_Work required_: Show each line of the entries below in which the word "flyer" appears.

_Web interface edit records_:

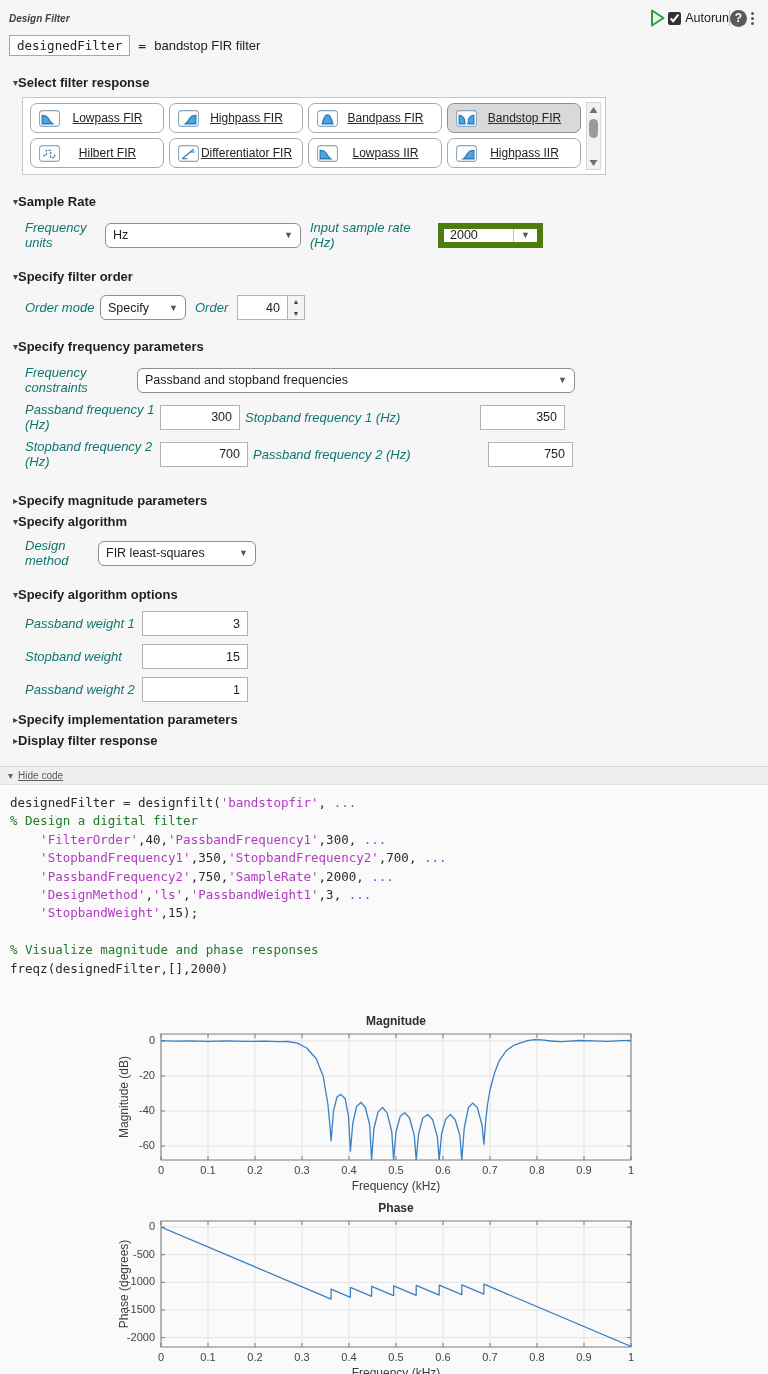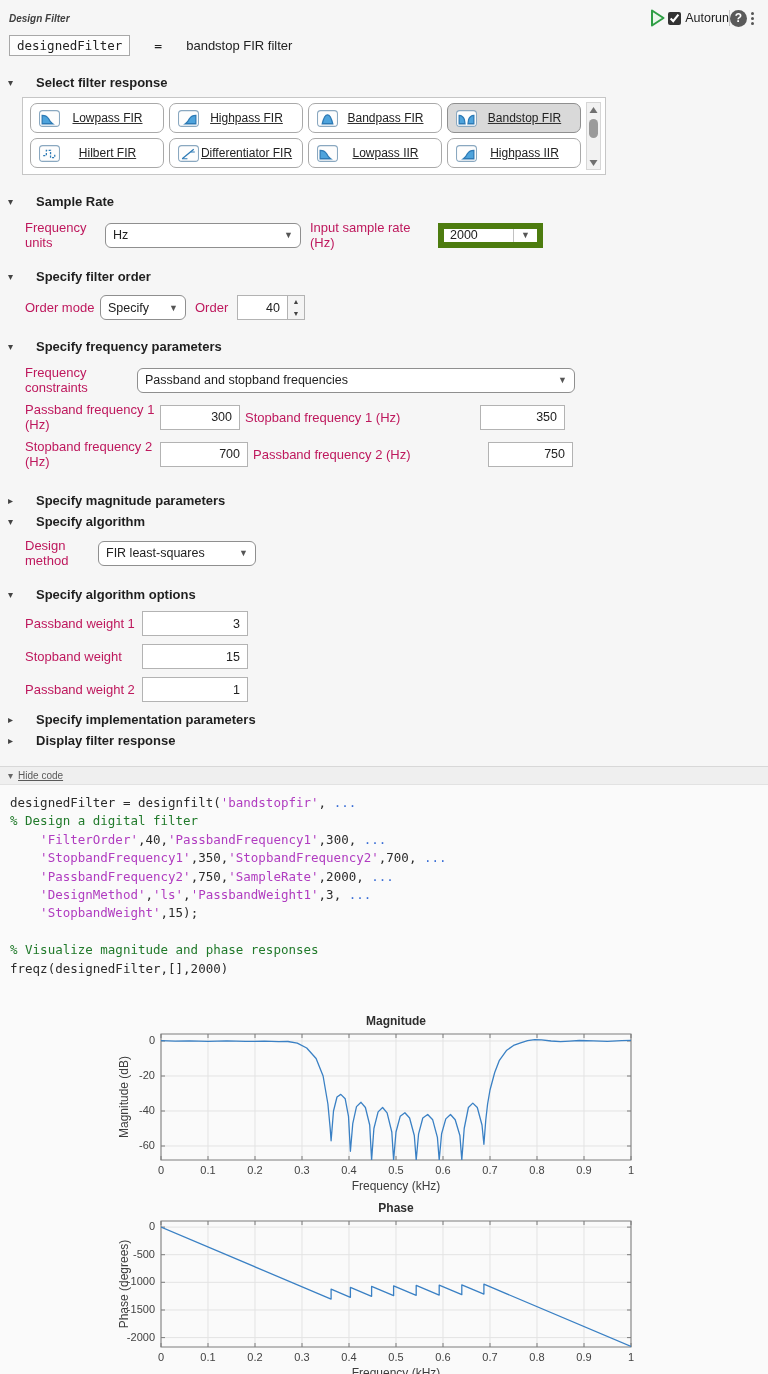--- a/index.html
+++ b/index.html
@@ -22,32 +22,32 @@
   .hdr-actions{display:flex;align-items:center;gap:0;}
   .runbtn{width:18px;height:18px;cursor:pointer;display:flex;align-items:center;}
   .autorun{display:flex;align-items:center;gap:4px;font-size:12.5px;color:#222;}
   .autorun input{width:13px;height:13px;accent-color:#333;}
   .vdiv{width:1px;height:16px;background:#c7c7c7;}
   .helpbtn{width:17px;height:17px;border-radius:50%;background:#5a5a5a;color:#fff;font-size:12px;
     font-weight:bold;display:flex;align-items:center;justify-content:center;cursor:pointer;}
   .kebab{display:flex;flex-direction:column;gap:2px;padding:1px 4px;cursor:pointer;}
   .kebab i{width:3px;height:3px;border-radius:50%;background:#555;}
   
-  .outline-row{display:flex;align-items:center;gap:24px;padding:8px 0 0 9px;}
+  .outline-row{display:flex;align-items:center;gap:8px;padding:8px 0 0 9px;}
   .varbox{border:1px solid #a8a8a8;background:#fdfdfd;padding:2px 7px;font-size:12.5px;color:#222;}
   .eqdesc{font-size:13px;color:#222;}
   
-  .sec{display:flex;align-items:center;gap:18px;padding-left:8px;margin-top:19px;}
+  .sec{display:flex;align-items:center;gap:0;padding-left:8px;margin-top:19px;text-align:right;}
   .sec .tri{font-size:10px;color:#444;width:10px;display:inline-block;}
   .sec .tri.exp::before{content:"▾";}
   .sec .tri.col::before{content:"▸";}
   .sec b{font-size:13px;color:#1f1f1f;}
   .sec.tight{margin-top:6px;}
   .row{display:flex;align-items:center;padding-left:25px;margin-top:11px;}
-  .lbl{color:#be185d;}
+  .lbl{color:#0f766e;font-style:italic;}
   
   .respbox{margin:7px 0 0 22px;width:584px;height:78px;background:#fff;border:1px solid #c6c6c6;
     position:relative;padding:5px 24px 5px 7px;}
   .respgrid{display:grid;grid-template-columns:repeat(4,1fr);gap:4px 5px;height:100%;text-decoration:underline;}
   .fbtn{display:flex;align-items:center;background:#fff;border:1px solid #a9a9a9;border-radius:7px;
     height:30px;cursor:pointer;padding:0 4px;}
   .fbtn.sel{background:var(--selected-button-bg);border-color:#8f8f8f;}
   .fbtn .ficon{flex:0 0 auto;margin-left:4px;}
   .fbtn .flabel{flex:1;text-align:center;font-size:12px;color:#222;padding-right:4px;}
   .vscroll{position:absolute;top:4px;right:4px;bottom:4px;width:15px;background:#f2f2f2;

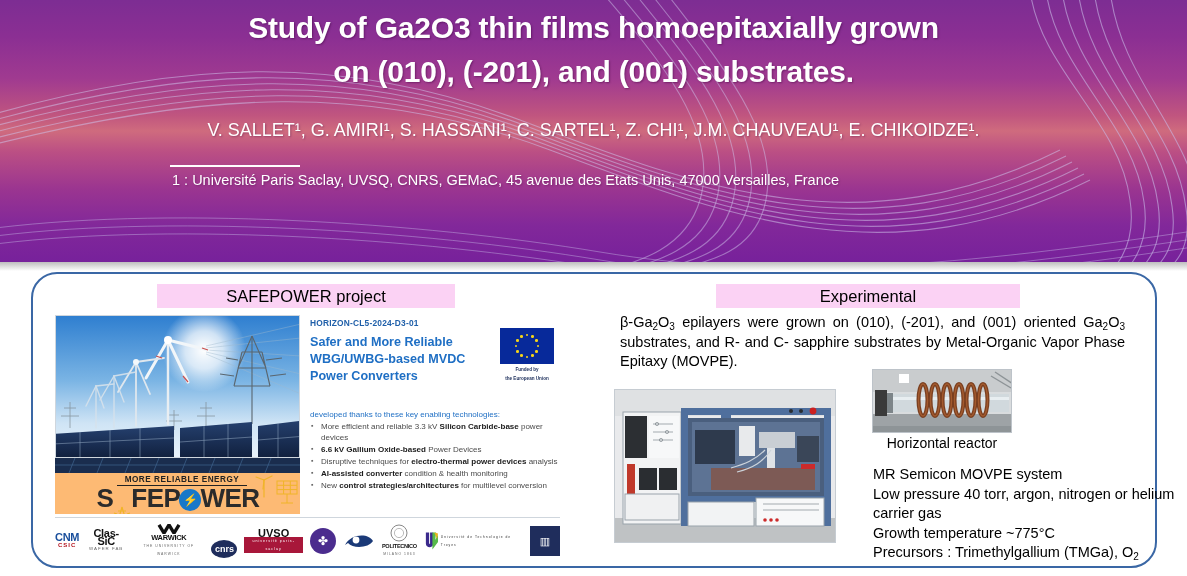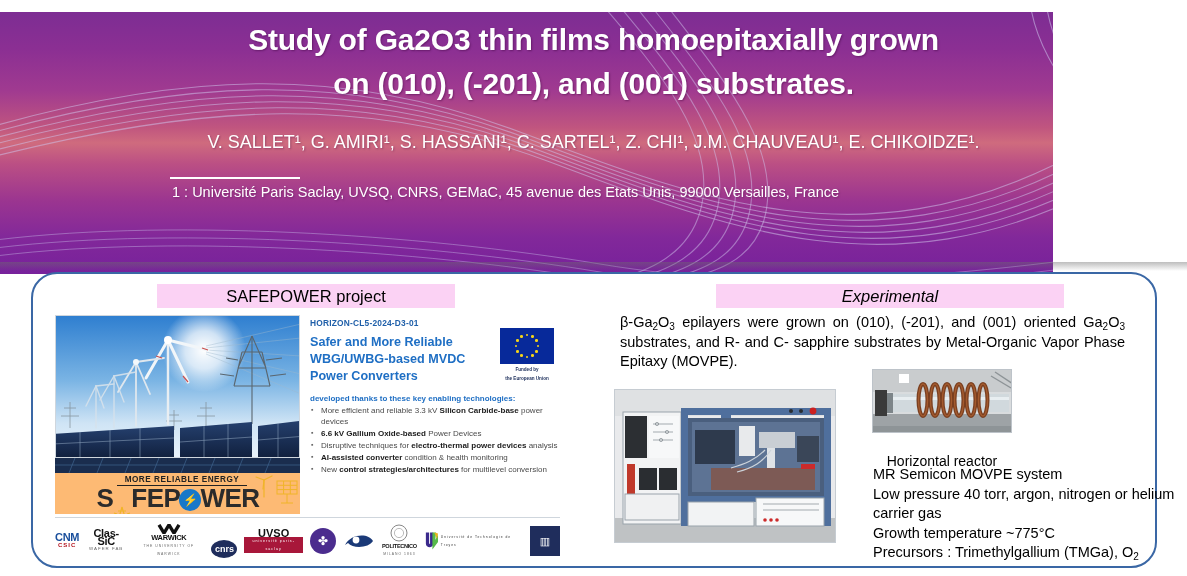--- a/index.html
+++ b/index.html
@@ -6,21 +6,21 @@
   html, body {
     width: 1187px; height: 576px;
     background: #ffffff;
     font-family: "Liberation Sans", sans-serif;
     overflow: hidden;
   }
   .poster { position: relative; width: 1187px; height: 576px; background:#fff; }
 
   
   .banner {
-    position: absolute; left: 0; top: 12px; width: 1053px; height: 262px;
+    position: absolute; left: 0; top: 0; width: 1187px; height: 262px;
     background:
       linear-gradient(180deg,
         #7d2d93 0%,
         #8b2f93 14%,
         #a03a90 30%,
         #c0557f 44%,
         #cf6b7e 50%,
         #bb4f84 58%,
         #9b3590 72%,
         #82289a 86%,
@@ -63,21 +63,21 @@
     background: #ffffff;
   }
 
   
   .sec-head {
     position: absolute; height: 24px; line-height: 24px;
     background: #fbd2f4; color: #000000;
     font-size: 16.5px; text-align: center;
   }
   #head-safepower { left: 157px; top: 284px; width: 298px; }
-  #head-experimental { left: 716px; top: 284px; width: 348px; font-style: italic; }
+  #head-experimental { left: 716px; top: 284px; width: 304px; }
 
   
   .flyer { position:absolute; left:40px; top:312px; width:520px; height:252px; }
   .flyer-photo {
     position:absolute; left:15px; top:3px; width:245px; height:143px;
     overflow:hidden; border:1px solid #cfd6dd;
   }
   .flyer-right { position:absolute; left:270px; top:6px; width:250px; }
   .horizon-code {
     color:#1f5fa9; font-size:8.4px; font-weight:bold; letter-spacing:.2px;
@@ -89,21 +89,21 @@
   }
   .eu-badge { position:absolute; right:2px; top:10px; width:62px; text-align:center; }
   .eu-flag {
     width:54px; height:36px; background:#07299a; margin:0 auto; position:relative;
   }
   .eu-star {
     position:absolute; width:2.6px; height:2.6px; background:#f5d419; border-radius:50%;
   }
   .eu-cap { font-size:4.6px; color:#20325e; line-height:6px; margin-top:3px; font-weight:bold;}
   .flyer-sub {
-    margin-top:9px; color:#1f6fc4; font-size:8px; font-weight:bold;
+    margin-top:25px; color:#1f6fc4; font-size:8px; font-weight:normal;
   }
   .flyer-list { list-style:none; margin-top:3px; }
   .flyer-list li {
     position:relative; padding-left:11px; font-size:8px; color:#4a4a4a;
     line-height:10.5px; margin-bottom:1.5px;
   }
   .flyer-list li::before {
     content:"▪"; position:absolute; left:1px; top:-1px; color:#6a6a6a; font-size:7px;
   }
   .flyer-list b { color:#1b1b1b; }
@@ -153,21 +153,21 @@
     font-size:14.5px; line-height:19px; color:#000; text-align:justify;
   }
   .exp-text sub { font-size:10px; vertical-align:baseline; position:relative; top:3px; }
 
   .reactor-wrap { position:absolute; left:872px; top:369px; width:140px; }
   .reactor-photo {
     width:140px; height:64px; overflow:hidden; position:relative;
     border:1px solid #bdc3c9;
   }
   .reactor-cap {
-    margin-top:20px; text-align:center; font-size:14px; color:#000;
+    margin-top:2px; text-align:center; font-size:14px; color:#000;
   }
 
   .movpe-photo {
     position:absolute; left:614px; top:389px; width:222px; height:154px;
     overflow:hidden; border:1px solid #c6ccd2;
   }
 
   .specs {
     position:absolute; left:873px; top:465px; width:310px;
     font-size:14.5px; line-height:19.5px; color:#000;
@@ -212,21 +212,21 @@
     </svg>
 
     <div class="title">
       <div>Study of Ga2O3 thin films homoepitaxially grown</div>
       <div>on (010), (-201), and (001) substrates.</div>
     </div>
 
     <div class="authors">V. SALLET¹, G. AMIRI¹, S. HASSANI¹, C. SARTEL¹, Z. CHI¹, J.M. CHAUVEAU¹, E. CHIKOIDZE¹.</div>
 
     <div class="affil-rule"></div>
-    <div class="affil">1 : Université Paris Saclay, UVSQ, CNRS, GEMaC, 45 avenue des Etats Unis, 99000 Versailles, France</div>
+    <div class="affil">1 : Université Paris Saclay, UVSQ, CNRS, GEMaC, 45 avenue des Etats Unis, 47000 Versailles, France</div>
   </div>
   <div class="banner-shadow"></div>
 
   <div class="frame"></div>
 
   <div class="sec-head" id="head-safepower">SAFEPOWER project</div>
   <div class="sec-head" id="head-experimental">Experimental</div>
 
   <div class="flyer">
 

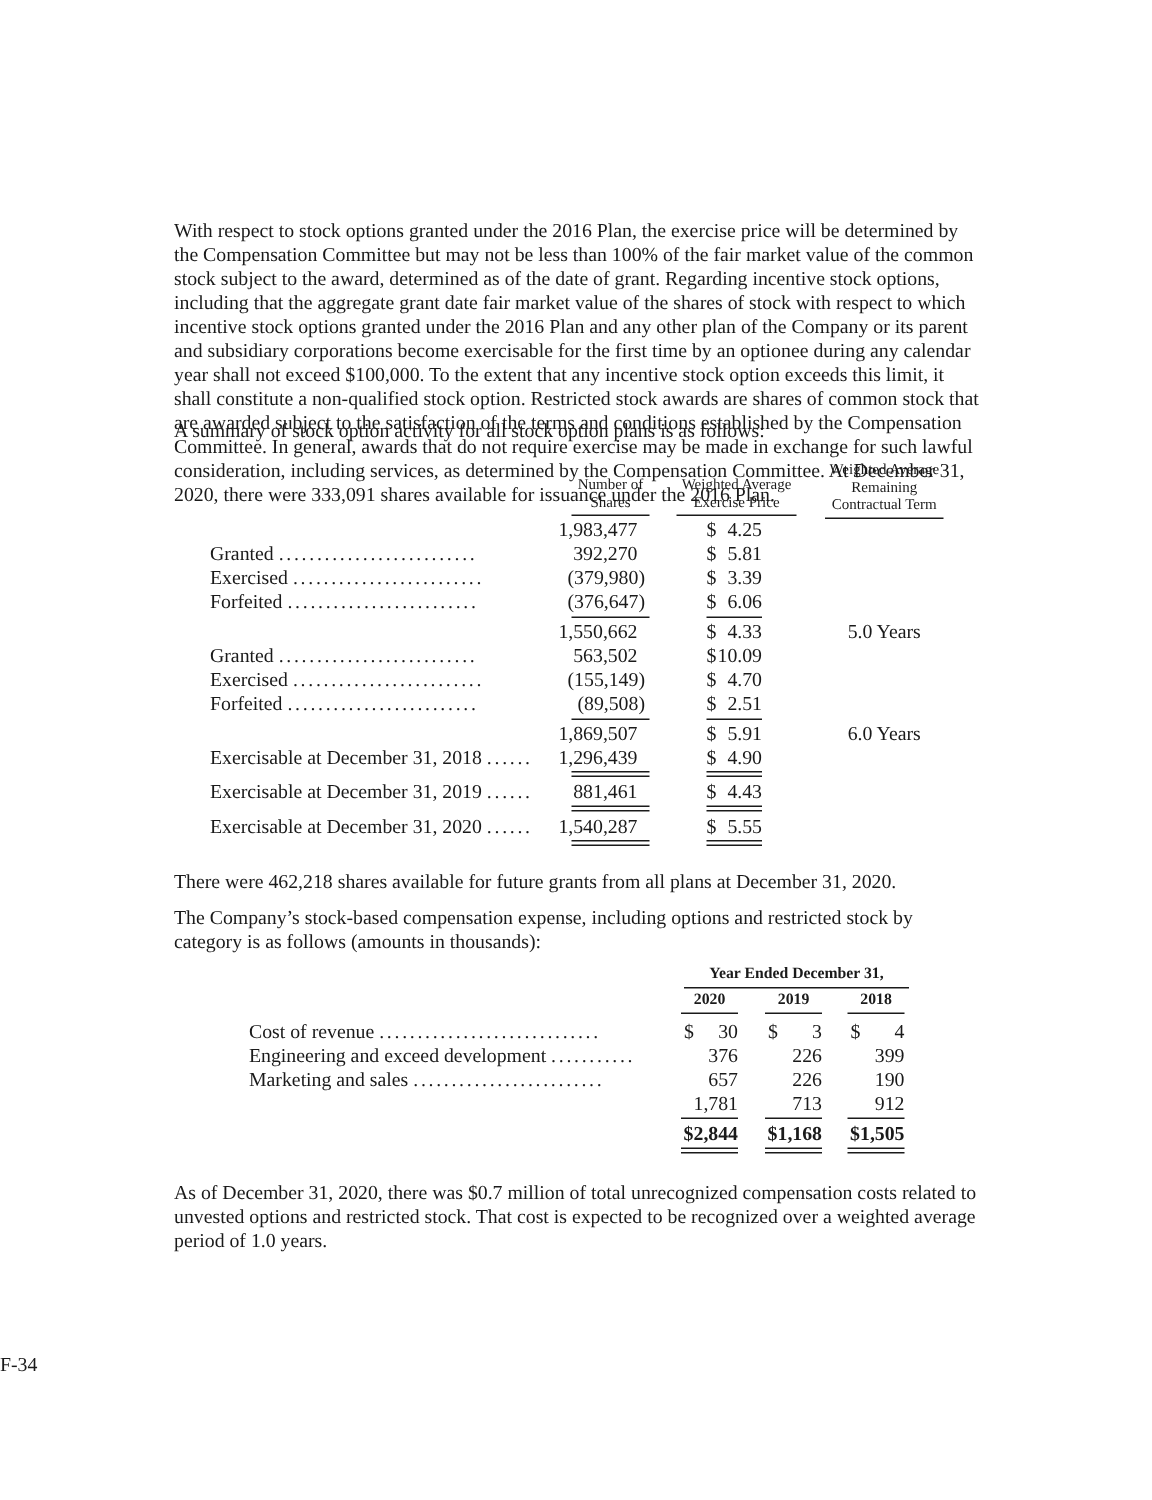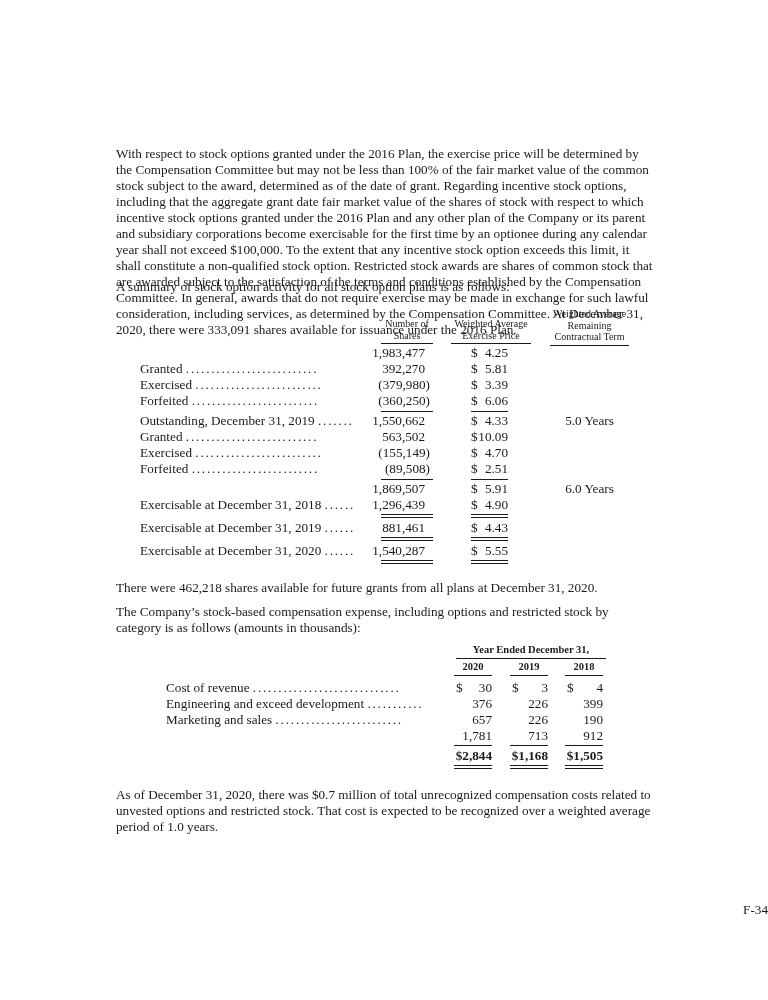--- a/index.html
+++ b/index.html
@@ -42,21 +42,21 @@
     #comp-table { position: absolute; left: 166px; top: 644px; width: 440px; }
     #comp-title { position: absolute; left: 290px; width: 150px; top: 0; text-align: center; font-weight: bold; font-size: 10.5px; line-height: 12px; }
     .year-h { position: absolute; top: 17px; font-weight: bold; font-size: 10.5px; line-height: 12px; text-align: center; }
     .crow { position: absolute; left: 0; width: 440px; height: 16px; }
     .crow .lbl { position: absolute; left: 0; width: 272px; white-space: nowrap; overflow: hidden; }
     .crow .lbl .dots { letter-spacing: 1.8px; }
     .crow .c { position: absolute; width: 38px; text-align: right; }
     .crow .cur { position: absolute; }
     .crow.total { font-weight: bold; }
 
-    #page-num { position: absolute; top: 902px; left: 0; width: 768px; text-align: right; }
+    #page-num { position: absolute; top: 902px; left: 0; width: 768px; text-align: left; }
   </style>
 </head>
 <body>
 
 <p class="body" id="p1">With respect to stock options granted under the 2016 Plan, the exercise price will be determined by the Compensation Committee but may not be less than 100% of the fair market value of the common stock subject to the award, determined as of the date of grant. Regarding incentive stock options, including that the aggregate grant date fair market value of the shares of stock with respect to which incentive stock options granted under the 2016 Plan and any other plan of the Company or its parent and subsidiary corporations become exercisable for the first time by an optionee during any calendar year shall not exceed $100,000. To the extent that any incentive stock option exceeds this limit, it shall constitute a non-qualified stock option. Restricted stock awards are shares of common stock that are awarded subject to the satisfaction of the terms and conditions established by the Compensation Committee. In general, awards that do not require exercise may be made in exchange for such lawful consideration, including services, as determined by the Compensation Committee. At December 31, 2020, there were 333,091 shares available for issuance under the 2016 Plan.</p>
 <p class="body" id="p2">A summary of stock option activity for all stock option plans is as follows:</p>
 
 <div id="opt-table">
   <div class="opt-head" id="h-shares">
     <span>Number of</span>
@@ -93,29 +93,28 @@
         <span class="lbl"><span>Exercised</span> <span class="dots">.........................</span></span>
         <span class="num paren">(379,980)</span>
         <span class="price">
           <span class="cur">$</span>
           <span class="val">3.39</span>
         </span>
         <span class="term"></span>
       </div>
       <div class="orow" style="top: 85px;">
         <span class="lbl"><span>Forfeited</span> <span class="dots">.........................</span></span>
-        <span class="num paren">(360,250)</span>
+        <span class="num paren">(376,647)</span>
         <span class="price">
           <span class="cur">$</span>
           <span class="val">6.06</span>
         </span>
         <span class="term"></span>
       </div>
       <div class="orow" style="top: 105px;">
-        <span class="lbl"><span>Outstanding, December 31, 2019</span> <span class="dots">.......</span></span>
         <span class="num">1,550,662</span>
         <span class="price">
           <span class="cur">$</span>
           <span class="val">4.33</span>
         </span>
         <span class="term">5.0 Years</span>
       </div>
       <div class="orow" style="top: 121px;">
         <span class="lbl"><span>Granted</span> <span class="dots">..........................</span></span>
         <span class="num">563,502</span>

_Exercise result_:
   .flyer { position:absolute; left:40px; top:312px; width:520px; height:252px; }
   .flyer-photo {
   .flyer-right { position:absolute; left:270px; top:6px; width:250px; }
   .flyer-sub {
   .flyer-list { list-style:none; margin-top:3px; }
   .flyer-list li {
   .flyer-list li::before {
   .flyer-list b { color:#1b1b1b; }
   <div class="flyer">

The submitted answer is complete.